The center console took me about 5 minutes and now I hate getting into cars/suv's that have a regular one..... The field of view is so much better... only problem.. my wife now complains of the speed I am doing! hehehe

I do not regret purchasing the LE with VDC.. it has been great this winter.. I did change the stock tires...since I hate Dunlop/Firestone... I changed them to Goodyear Assurance TripleTreads and GoodYear UltaGrip Ice (Winter).. and I am glad that I did.

As for Power... I have always had 4cyl cars... this engine has been the best one so far... I have a family... I am far past my years of needing power engines... and I am sure that gas will be $4.00/gallon in the next few years... just kidding...I wanted good mileage as well.

Read the posts in this forum... many great people and advise... very few complaints and the X-Trail has been around for years in the rest of the world.. and always great reviews..

As for After Market parts... again read the posts... none are available in Canada except from Nissan... the others that I have purchased come from Singapore and England...

Take care and I can tell you that you will be happy with the X-Trail!.. I have had mine since August and I still love it.. with 8000K..

Stephen 





digitaloutlaw said:


> I currently have an 97 Acura 3.0CL.. and I'm considering buying a new X-Trail LE.. but I'm having some doubts. I wonder if anyone can give me some tips/help on the decision. I took a SE model for a test drive.. and it seemed to drive nice.. but it was a front wheel drive. My wife and I are thinking of starting a family - and need a larger vehicle - and since the Acura MDX is way overpriced - I'm thinking along the small SUV path.
> 
> - how long does it take to get used to the console being in the centre??
> - how is the power? I'm love to my 3L 200HP vTec engine.. and I'm nervous about going to a 4Cyl..
> ...


----------



## manuelga (Dec 14, 2003)

I'm from Mexico & here, there were just FWD since November 2005 (different markets), but +/- same equippment than at Canadian X-Trail, adding some ideas to Stephen answer:



digitaloutlaw said:


> - how long does it take to get used to the console being in the centre??
> 
> As fast as you can imagine, it's a most natural way to look, you'll got a much better view to the front of your car & yes, now the problem is that everybody can see your speedometer he he he
> 
> ...


----------



## mike dockal (Dec 20, 2004)

digitaloutlaw said:


> - how long does it take to get used to the console being in the centre??
> - how is the power? I'm love to my 3L 200HP vTec engine.. and I'm nervous about going to a 4Cyl..
> - I only tested the SE model so far with front wheel drive. How different does the LE drive in AWD handle?
> - how difficult is it to find aftermarket accessories in Canada right now? (I like the nudge bar)

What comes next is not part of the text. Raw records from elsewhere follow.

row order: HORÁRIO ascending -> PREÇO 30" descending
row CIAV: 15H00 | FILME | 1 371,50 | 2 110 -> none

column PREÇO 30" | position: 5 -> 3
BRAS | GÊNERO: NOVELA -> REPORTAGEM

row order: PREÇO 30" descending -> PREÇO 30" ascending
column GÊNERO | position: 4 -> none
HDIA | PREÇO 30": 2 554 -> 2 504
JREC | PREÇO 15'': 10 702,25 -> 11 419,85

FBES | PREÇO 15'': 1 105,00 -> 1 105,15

1. took me about 5 seconds
2. there could always be more power (I got a stick shift and it's fine. aoutomatic could be slow)
3. it makes huge difference in snow, even in the rain (no wheel spin when taking off)
4. right now it could be tricky to get acessories other than what's on nissan.ca website but if you really want something it could be imported


----------



## digitaloutlaw (Jan 10, 2005)

thanks for your help! I should know in the next few months if I can buy one.. just have to take the wife for the test drive on the weekend, and then see what kind of deal I can get from the dealer..


----------



## manuelga (Dec 14, 2003)

digitaloutlaw said:


> thanks for your help! I should know in the next few months if I can buy one.. just have to take the wife for the test drive on the weekend, and then see what kind of deal I can get from the dealer..


Tell her, she will see how fast your driving & open the sunroof cover, girls love both things.

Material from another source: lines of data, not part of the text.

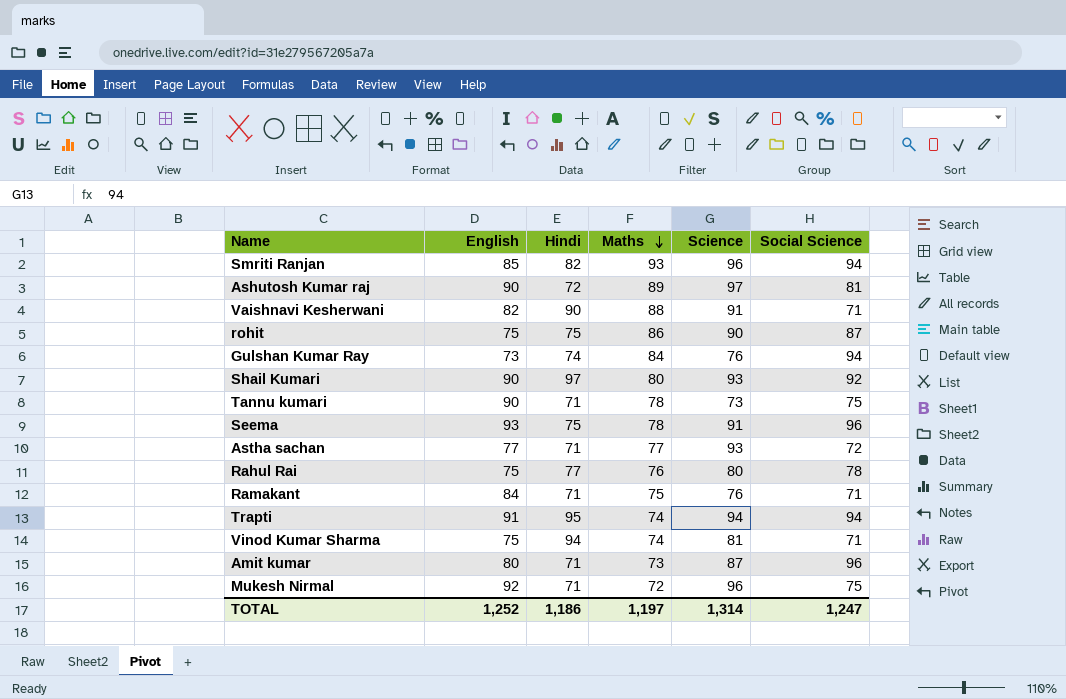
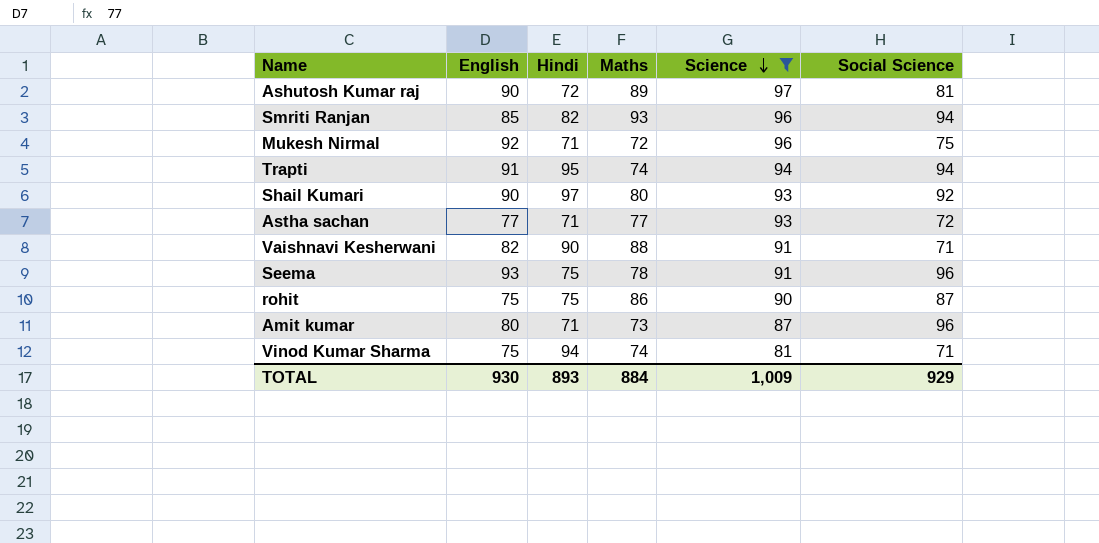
filter: none -> Science >= 81
row order: Maths descending -> Science descending
TOTAL | English: 1,252 -> 930
TOTAL | Hindi: 1,186 -> 893
TOTAL | Maths: 1,197 -> 884
TOTAL | Science: 1,314 -> 1,009
TOTAL | Social Science: 1,247 -> 929

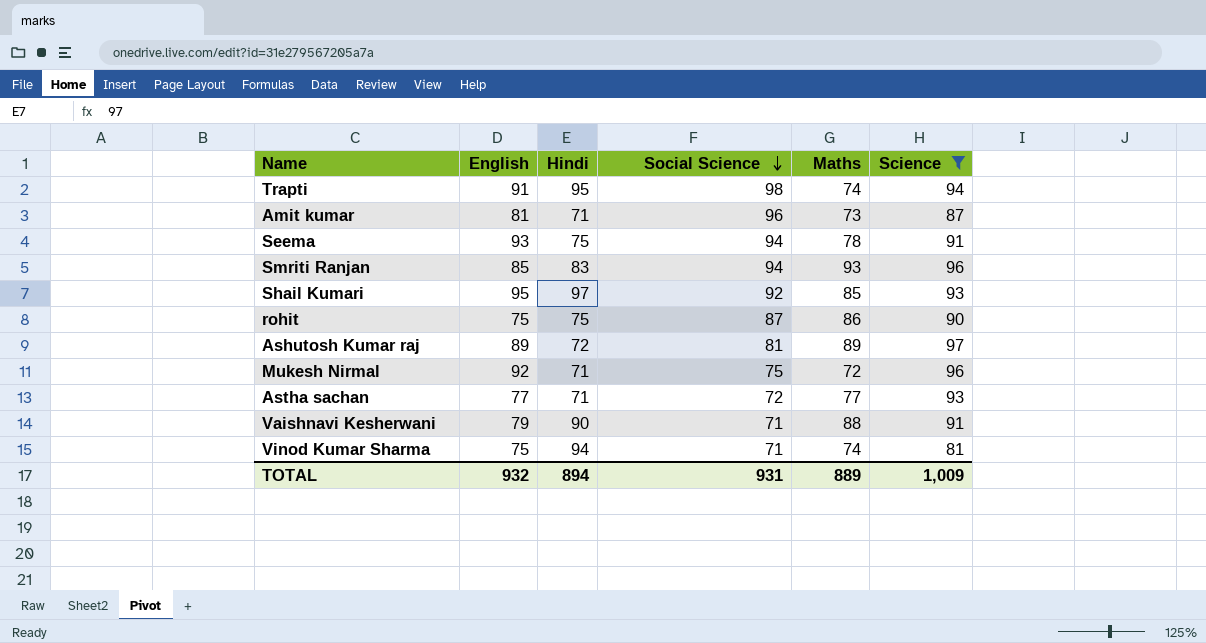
row order: Science descending -> Social Science descending
column Social Science | position: 6 -> 4
Trapti | Social Science: 94 -> 98
Amit kumar | English: 80 -> 81
Seema | Social Science: 96 -> 94
Smriti Ranjan | Hindi: 82 -> 83
Shail Kumari | English: 90 -> 95
Shail Kumari | Maths: 80 -> 85
Ashutosh Kumar raj | English: 90 -> 89
Vaishnavi Kesherwani | English: 82 -> 79
TOTAL | English: 930 -> 932
TOTAL | Hindi: 893 -> 894
TOTAL | Social Science: 929 -> 931
TOTAL | Maths: 884 -> 889

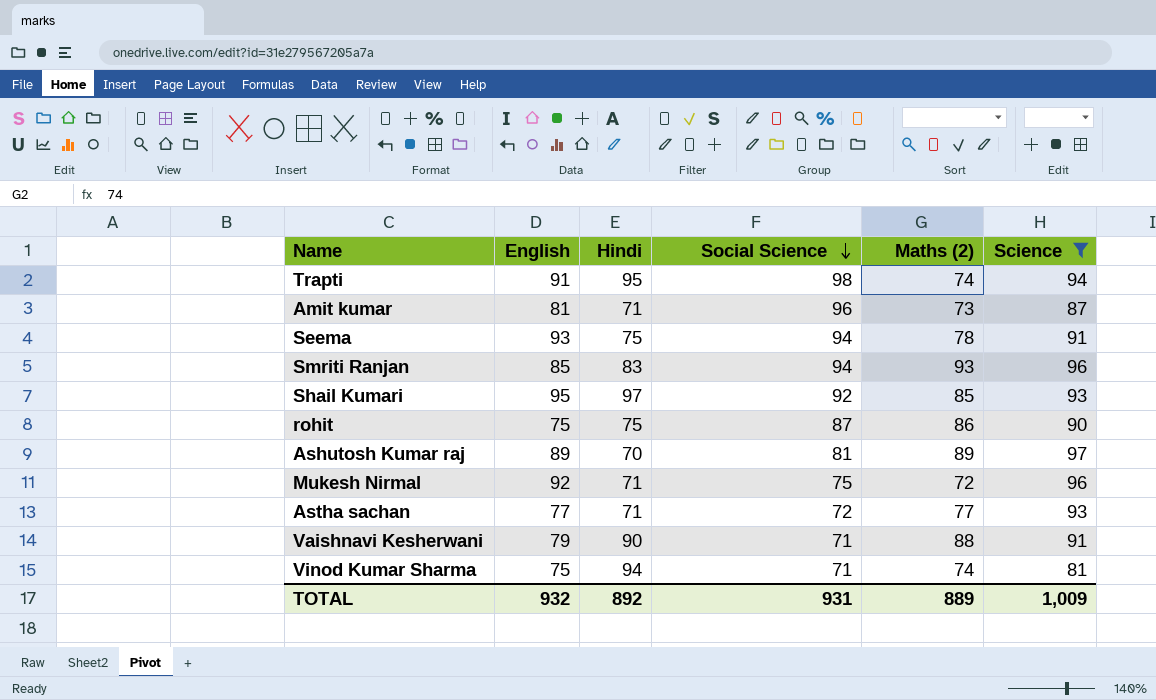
column name: Maths -> Maths (2)
Ashutosh Kumar raj | Hindi: 72 -> 70
TOTAL | Hindi: 894 -> 892

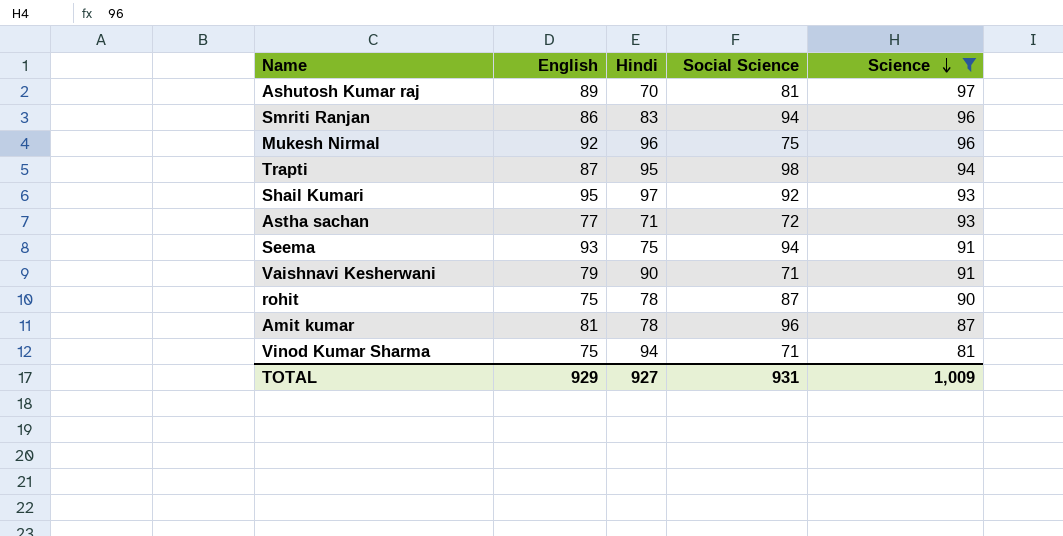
row order: Social Science descending -> Science descending
column Maths (2) | position: 5 -> none
Smriti Ranjan | English: 85 -> 86
Mukesh Nirmal | Hindi: 71 -> 96
Trapti | English: 91 -> 87
rohit | Hindi: 75 -> 78
Amit kumar | Hindi: 71 -> 78
TOTAL | English: 932 -> 929
TOTAL | Hindi: 892 -> 927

Also, mmmm, tell her that she will see above other cars due to height & she will fall in love for the X-T.


----------



## Ynott (Sep 9, 2004)

I've got the SE FWD version and have had absolutely no problems or issues with driving, even in the winter so far, and thats with the factory tires even. The HP is actually decent, you can fly pretty good on the hwy, and with a 4 cyl engine too ! = good gas consumption


----------



## kmccann (Jan 5, 2005)

Ynott said:


> I've got the SE FWD version and have had absolutely no problems or issues with driving, even in the winter so far, and thats with the factory tires even. The HP is actually decent, you can fly pretty good on the hwy, and with a 4 cyl engine too ! = good gas consumption


+1 for sure. 

While I have the 05 SE AWD, I couldn't agree more this is my first day with it and I'm happy to say that at 100km I am barely off of the F line on the fuel gauge  

As far as getting used to the center display, its really no big deal once your accustomed to it. 

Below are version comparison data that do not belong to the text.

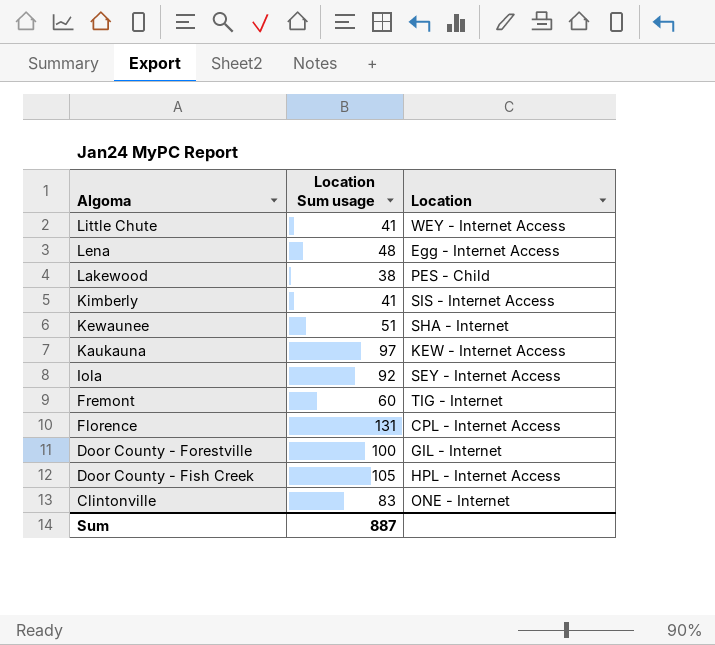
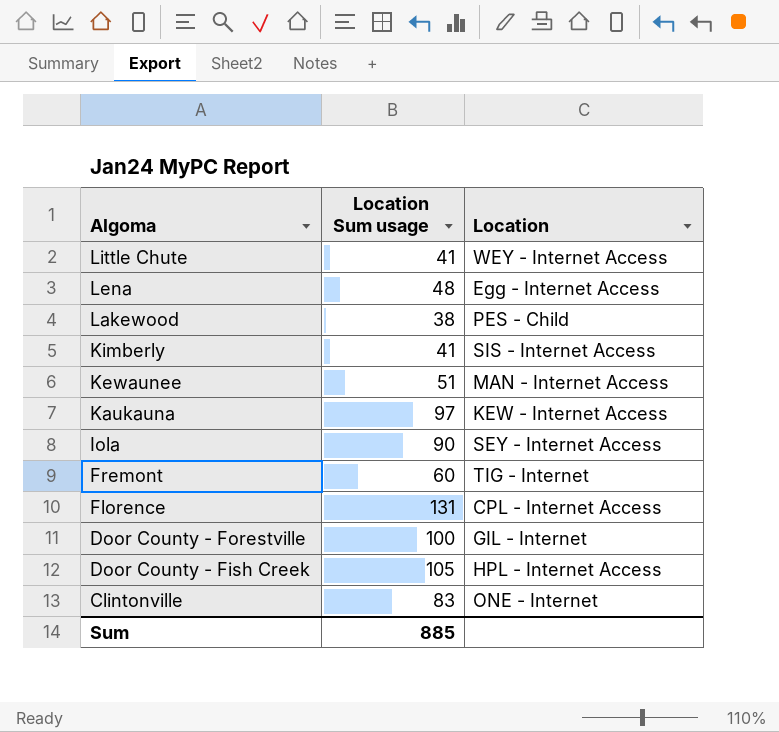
Kewaunee | Location: SHA - Internet -> MAN - Internet Access
Iola | Location Sum usage: 92 -> 90
Sum | Location Sum usage: 887 -> 885

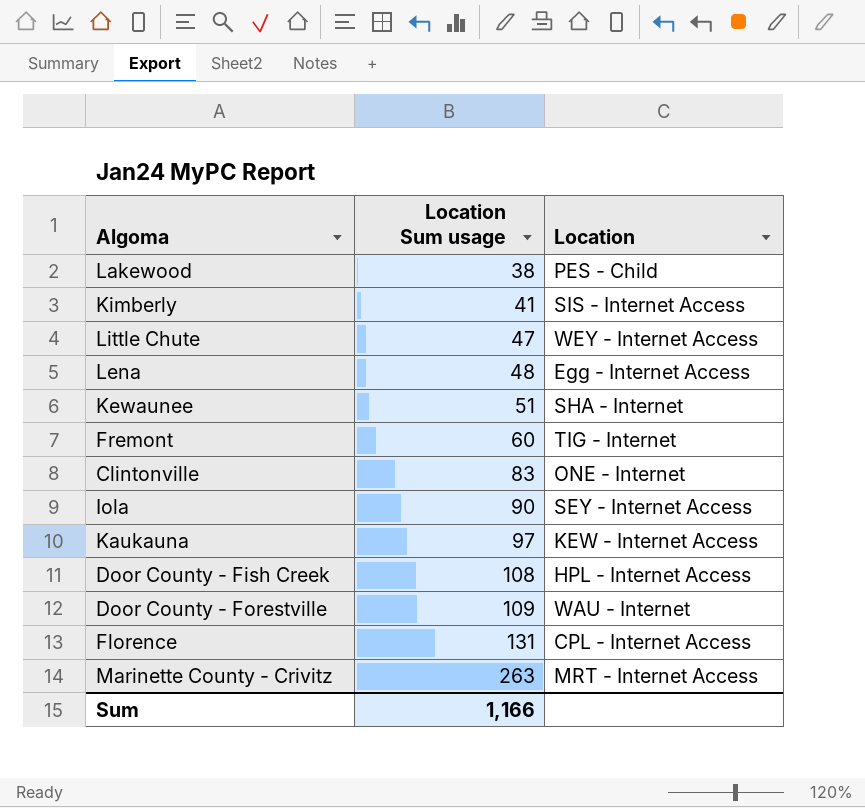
row order: Algoma descending -> Location Sum usage ascending
Little Chute | Location Sum usage: 41 -> 47
Kewaunee | Location: MAN - Internet Access -> SHA - Internet
Door County - Fish Creek | Location Sum usage: 105 -> 108
Door County - Forestville | Location Sum usage: 100 -> 109
Door County - Forestville | Location: GIL - Internet -> WAU - Internet
row Marinette County - Crivitz: none -> 263 | MRT - Internet Access
Sum | Location Sum usage: 885 -> 1,166

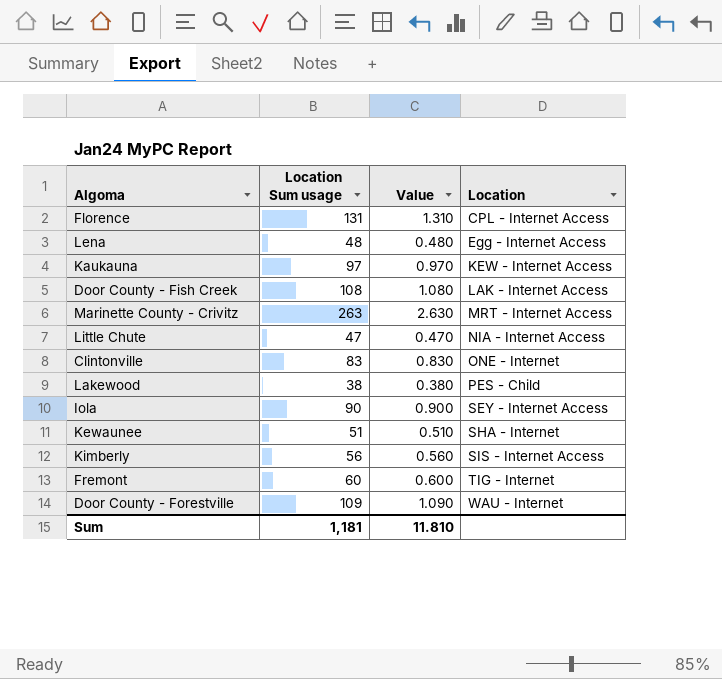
row order: Location Sum usage ascending -> Location ascending
column Value | formula: none -> [Location Sum usage] * 0.01
Door County - Fish Creek | Location: HPL - Internet Access -> LAK - Internet Access
Little Chute | Location: WEY - Internet Access -> NIA - Internet Access
Kimberly | Location Sum usage: 41 -> 56
Sum | Location Sum usage: 1,166 -> 1,181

It was all the storage spots that my wife loved. 
Good luck! I know we're pretty happy with it! 

keith


----------



## digitaloutlaw (Jan 10, 2005)

thanks to everyone for their comments and help! I called a dealer near me to see if the have an X-Trail LE demo, and they are going to have one ready for me and the wife to check out tomorrow at noon! THe only thing I'm dreading is the "what do I have to do to put you in that car today!?" shpeal from the dealer..

Luckily I have a friend who can get me one at cost when I decide to buy it. 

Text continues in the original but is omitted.